The detection of any species or serogroup of Legionella from lower respiratory secretions, lung tissue, pleural fluid or extrapulmonary site by a validated nucleic acid amplification test has been recently adopted by the Centers for Disease Control and Prevention in order to define a confirmed LD case [32]. According to the EU case definition, however, a case with a positive PCR test is only considered a probable LD case and, therefore, laboratories mainly adopt UAT despite the well-known limitations [15]. Therefore, we propose that the case definition of LD should be changed in the EU so that PCR can be used to define a confirmed case and that laboratories are encouraged to use this molecular method. We think this could increase the diagnosis of infection in cases which would otherwise remain underdiagnosed.

The timely collection of respiratory and environmental samples made it possible to find a unique match between the Lp2 isolates from clinical samples and environmental samples, specifically those from the water collected in the Chiese river and its irrigation canals, typed as ST1455. The natural occurrence of Legionella in freshwater systems is well documented [16]. However, with the exception of irrigation canals, we could not identify any process of water uptake from the river that was able to produce aerosol, nor was there any evidence that a source of infection (e.g. industrial drains) had contaminated the river. Of note, an LD outbreak linked to the Wester river and industrial drains was described in 2013 in Germany [33]. On this occasion, the epidemic strain found in water samples from the Wester river and its branches came from two cooling towers of different companies: a sewage pre-treatment plant within the municipal water supply system and the city waste water treatment plants.

According to local informants, irrigation in the area affected by the outbreak mainly occurs through flooding of the cultivated land using water from irrigation canals. However, there was the suspicion that aerosol-producing sprinklers may had been used.

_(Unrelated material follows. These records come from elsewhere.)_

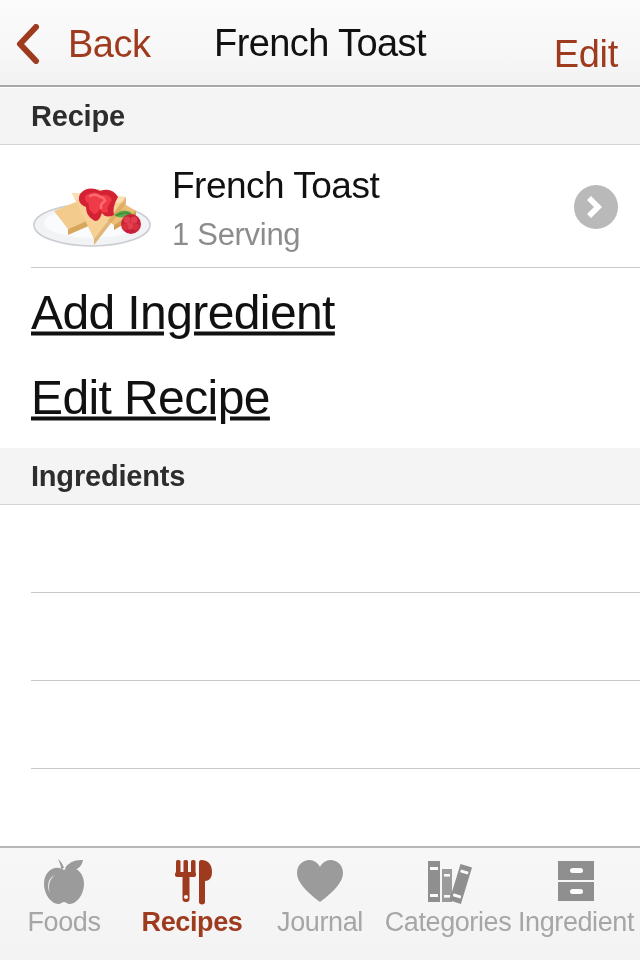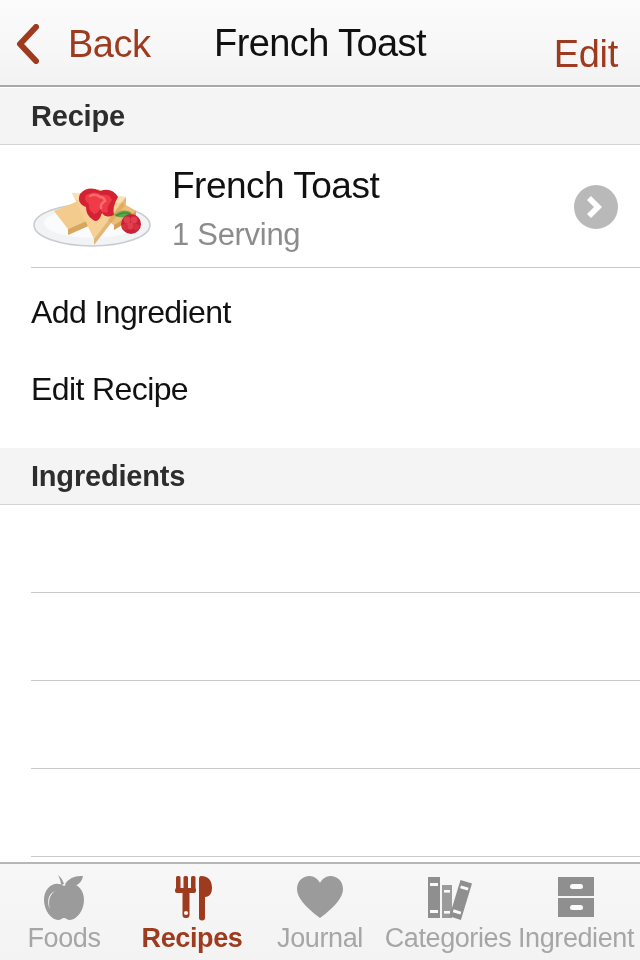--- a/index.html
+++ b/index.html
@@ -66,35 +66,35 @@
   .recipe-sub {
     position:absolute; left:172px; top:72px;
     font-size:31px; color:#8c8c8c; letter-spacing:-0.3px;
   }
   .disclosure {
     position:absolute; right:22px; top:50%; transform:translateY(-50%);
     width:44px; height:44px;
   }
 
   #row-add  { top:268px; height:88px; }
-  #row-edit { top:344px; height:90px; }
+  #row-edit { top:352px; height:90px; }
   .action-label {
     position:absolute; left:31px; top:50%; transform:translateY(-50%);
-    font-size:32px; color:#111; letter-spacing:-0.6px;
+    font-size:48px; color:#111; letter-spacing:-0.6px;text-decoration:underline;
   }
 
   .empty-row { position:absolute; left:0; width:640px; height:88px; background:#fff; }
   #empty-0 { top:505px; }
   #empty-1 { top:593px; }
   #empty-2 { top:681px; }
   #empty-3 { top:769px; }
 
   
   .tabbar {
-    position:absolute; left:0; bottom:0; width:640px; height:98px;
+    position:absolute; left:0; bottom:0; width:640px; height:114px;
     background:linear-gradient(to bottom,#f7f7f7 0%, #f3f3f3 100%);
     border-top:2px solid #b6b6b6;
     display:flex;
   }
   .tab {
     flex:1; display:flex; flex-direction:column;
     align-items:center; justify-content:flex-start;
     padding-top:9px; cursor:pointer;
   }
   .tab-icon { height:48px; display:flex; align-items:center; justify-content:center; }

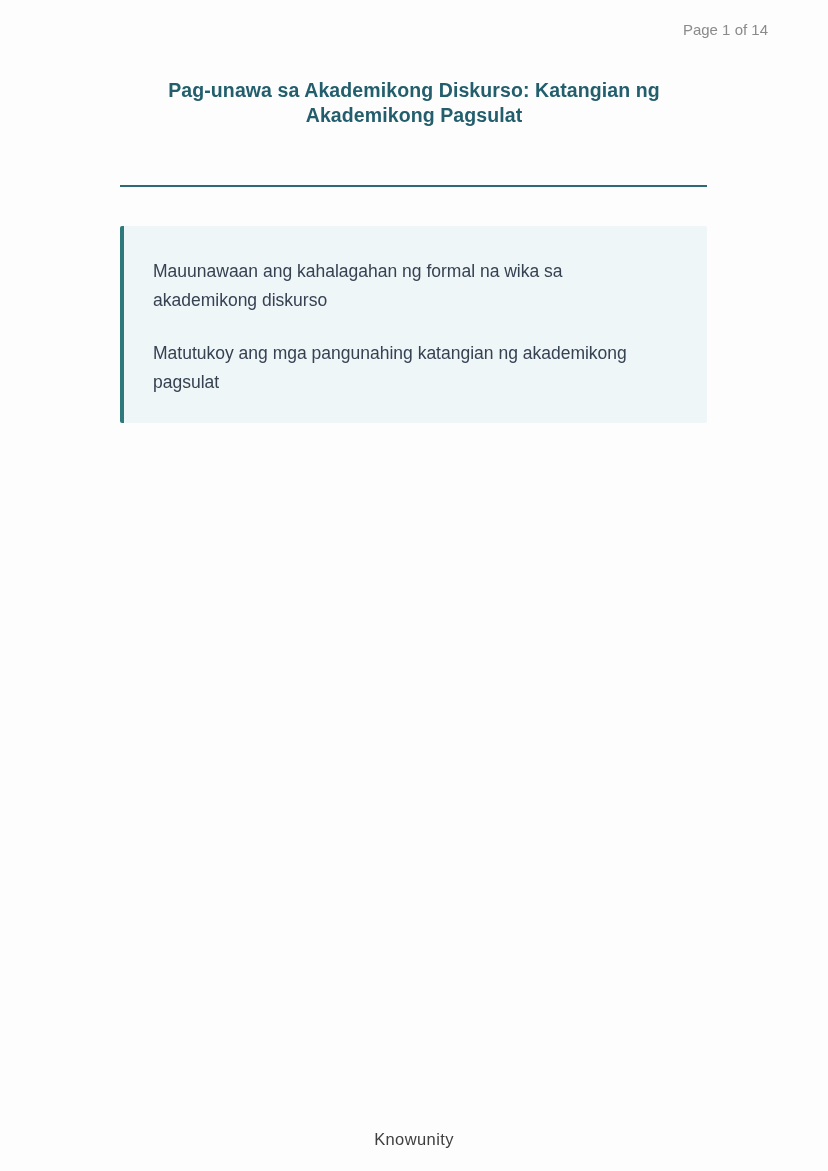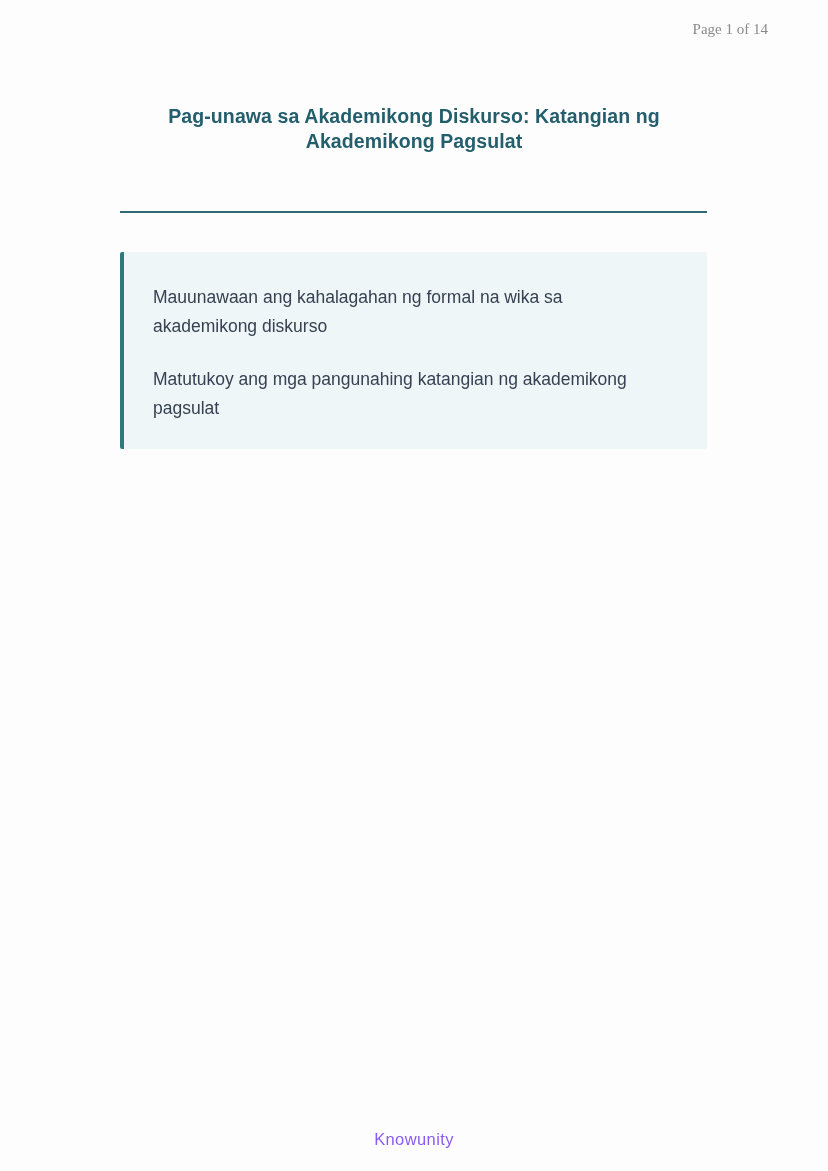--- a/index.html
+++ b/index.html
@@ -12,27 +12,27 @@
     width: 828px;
     height: 1171px;
     background: #fdfdfd;
     font-family: "Liberation Sans", sans-serif;
     overflow: hidden;
   }
   .page-indicator {
     position: absolute;
     top: 21px;
     right: 60px;
-    font-family: Liberation Serif, serif;
+    font-family: Liberation Sans, sans-serif;
     font-size: 15px;
     color: #8b8b8b;
   }
   .doc-title {
     margin: 0 auto;
-    padding-top: 104px;
+    padding-top: 78px;
     width: 620px;
     text-align: center;
     font-size: 19.5px;
     font-weight: 700;
     line-height: 25px;
     color: #235e6d;
     letter-spacing: 0.1px;
   }
   .doc-subtitle {
     margin: 40px auto 0;
@@ -73,21 +73,21 @@
   .objective-item:last-child {
     margin-bottom: 0;
   }
   .footer-brand {
     position: absolute;
     bottom: 22px;
     left: 0;
     width: 100%;
     text-align: center;
     font-size: 16.5px;
-    color: #8b5cf6;
+    color: #404040;
     letter-spacing: 0.4px;
   }
 </style>
 </head>
 <body>
 
 <div class="page">
 
   <div class="page-indicator">Page 1 of 14</div>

In the period preceding the first LD cases, the river water level was quite low because of high temperatures and low rainfall, meteorological conditions that could have favoured increased Legionella concentration in the river. Heavy thunderstorms occurred in the days immediately before the occurrence of the first cases, creating conditions which could have been favourable to the production and spread of infectious aerosols. Similar conditions were observed in an Lp outbreak that occurred in the same year between July and August in Lombardy region in the metropolitan area of Milan [34]. Although the area where the cases occurred has many industrial plants equipped with cooling systems, Lp2 ST1455 colonies were not detected in any of the sampled cooling towers. One explanation could be that news reports about the outbreak were spread through newspaper and social media channels from the beginning. This possibly allowed the owners of industrial plants potentially contaminated by Legionella to implement adequate disinfection measures so, by the time analysis was performed, the water samples showed negative results.

During the environmental investigation, our main obstacle in identifying the source(s) of infection was the lack of a register of cooling towers, which, although recommended in Italian guidelines for Legionella prevention and control since 2015, has not been adopted by most municipalities.

In the absence of such a register in an affected area, we cannot excluded the possibility that additional, unknown cooling systems also exist and were not inspected. Therefore, the establishment of a cooling tower register was one of the main recommendations made to local and regional health authorities in order to facilitate future outbreak investigations.

In conclusion, in spite of the large amount of clinical and environmental samples analysed and in-depth epidemiological and environmental investigations, the source of infection of this unusual outbreak remains not clearly identified. Notwithstanding, the outbreak led to the establishment of a cooling tower register in the whole region, which marks an important public health policy change.